I have always been fascinated by..... well, stars. Space. Planets. The irony is I suck at science. I have always looked up at the night sky and thought about what is out there. Not so much in the sense of other life, but more in the sense that the Universe is so large, so beautiful, and I am humbled by it. Sometimes, when I close my eyes at night, I see the stars, and it is so.... comforting.

As time has passed, I have come to realize how much misscelestia means to me. There is a fair amount of foreshadow to the name I had chosen, and I never realized how long this name would stay with me. But, I don't ever want to change it. I have evolved, I have become many things, but I am always misscelestia.  Just as much as I am Michelle. 


Sunday, May 9, 2010

Motherhood.

Allow me to preface this with a warning - this is a rant. I will do my best to be somewhat fair, but bear in mind this is a topic that I feel strongly about.

Today is Mother's Day. I am lucky enough to have my mother, and be close enough to spend the day with her. That said, I am childless and sterilized, and I am both completely comfortable with and proud of these facts. These are life decisions I made, and I believe it was the right choice for me and those around me. There are reasons, obviously, and if anyone cares to read them, I will share them, but that's another blog.

Today, while at work, I was greeted with "Happy Mother's Day!" from many a customer. Now, I realize that they are just being nice, but I was irritated. I do not appreciate the assumption that a woman is a mother. I also hate that just because a woman has squeezed out another baby she is a "mother" - I have seen some serious failures become "mothers" and it is tragic. Fathers are another topic entirely, and I am not going to broach the issue right now, but we all know some real failures there too.

When do I get a day in honor of my responsible life choices? When is the "Responsible Birth Control Day?" And no, I am not asking for that day literally - political correctness, in this instance, can go fuck itself.

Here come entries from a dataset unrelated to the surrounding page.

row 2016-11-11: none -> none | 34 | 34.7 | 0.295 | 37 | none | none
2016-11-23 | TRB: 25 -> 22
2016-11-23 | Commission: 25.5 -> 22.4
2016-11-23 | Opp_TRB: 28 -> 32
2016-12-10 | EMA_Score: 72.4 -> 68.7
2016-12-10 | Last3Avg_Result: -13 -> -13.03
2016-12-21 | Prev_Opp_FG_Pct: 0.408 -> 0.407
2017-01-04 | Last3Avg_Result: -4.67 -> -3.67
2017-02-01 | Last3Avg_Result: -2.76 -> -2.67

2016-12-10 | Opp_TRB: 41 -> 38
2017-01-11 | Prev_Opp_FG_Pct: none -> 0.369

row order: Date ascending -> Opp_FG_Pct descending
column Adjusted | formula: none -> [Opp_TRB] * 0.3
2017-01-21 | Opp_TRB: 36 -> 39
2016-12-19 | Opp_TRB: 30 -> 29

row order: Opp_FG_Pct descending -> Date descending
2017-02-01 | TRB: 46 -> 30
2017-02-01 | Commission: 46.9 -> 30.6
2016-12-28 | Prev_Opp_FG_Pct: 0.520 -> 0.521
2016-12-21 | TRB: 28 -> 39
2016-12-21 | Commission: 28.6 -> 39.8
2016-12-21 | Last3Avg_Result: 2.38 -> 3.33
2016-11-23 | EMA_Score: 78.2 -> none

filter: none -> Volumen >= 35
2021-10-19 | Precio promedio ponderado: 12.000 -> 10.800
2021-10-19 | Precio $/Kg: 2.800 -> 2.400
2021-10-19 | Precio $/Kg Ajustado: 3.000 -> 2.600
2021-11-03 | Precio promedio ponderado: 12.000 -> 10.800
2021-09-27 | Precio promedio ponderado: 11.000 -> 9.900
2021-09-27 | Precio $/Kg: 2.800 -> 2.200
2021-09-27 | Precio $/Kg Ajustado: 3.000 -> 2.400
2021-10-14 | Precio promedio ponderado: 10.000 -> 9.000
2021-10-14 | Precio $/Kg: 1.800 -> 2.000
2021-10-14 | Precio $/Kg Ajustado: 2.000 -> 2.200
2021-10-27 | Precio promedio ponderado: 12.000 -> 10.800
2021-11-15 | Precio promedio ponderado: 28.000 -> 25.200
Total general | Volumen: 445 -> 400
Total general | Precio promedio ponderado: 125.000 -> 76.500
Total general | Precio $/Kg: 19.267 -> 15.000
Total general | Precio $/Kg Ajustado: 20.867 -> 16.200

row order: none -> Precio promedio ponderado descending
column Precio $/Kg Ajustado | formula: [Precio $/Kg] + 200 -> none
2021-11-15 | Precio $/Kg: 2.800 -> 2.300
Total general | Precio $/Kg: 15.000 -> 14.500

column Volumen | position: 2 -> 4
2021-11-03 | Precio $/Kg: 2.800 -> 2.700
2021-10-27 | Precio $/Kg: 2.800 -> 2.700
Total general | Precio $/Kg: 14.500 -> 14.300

For all of the honest to goodness mothers out there, I hope your kid(s) are honoring you properly for all that you do. Mothers that do their jobs well are a gem, and impact their children in ways they may never even know. My mother means so much to me, and has taught me both by guiding me and by the way she conducts herself. I hold everyone else to the standard she set, and I know many other kids that do the same.

For those of you that go around wishing every woman you see a Happy Mother's Day - stop. It's presumptuous and, while you have the best intentions, it doesn't change the fact that it isn't even any of your damn business if the woman is a mother. If she mentions her kids, go for it. If not, keep your greetings out of my ovaries.

Saturday, May 1, 2010

Soooooooooon.

Soon the end of the semester will be upon me, and I can actually post some things here that I've been stewing over.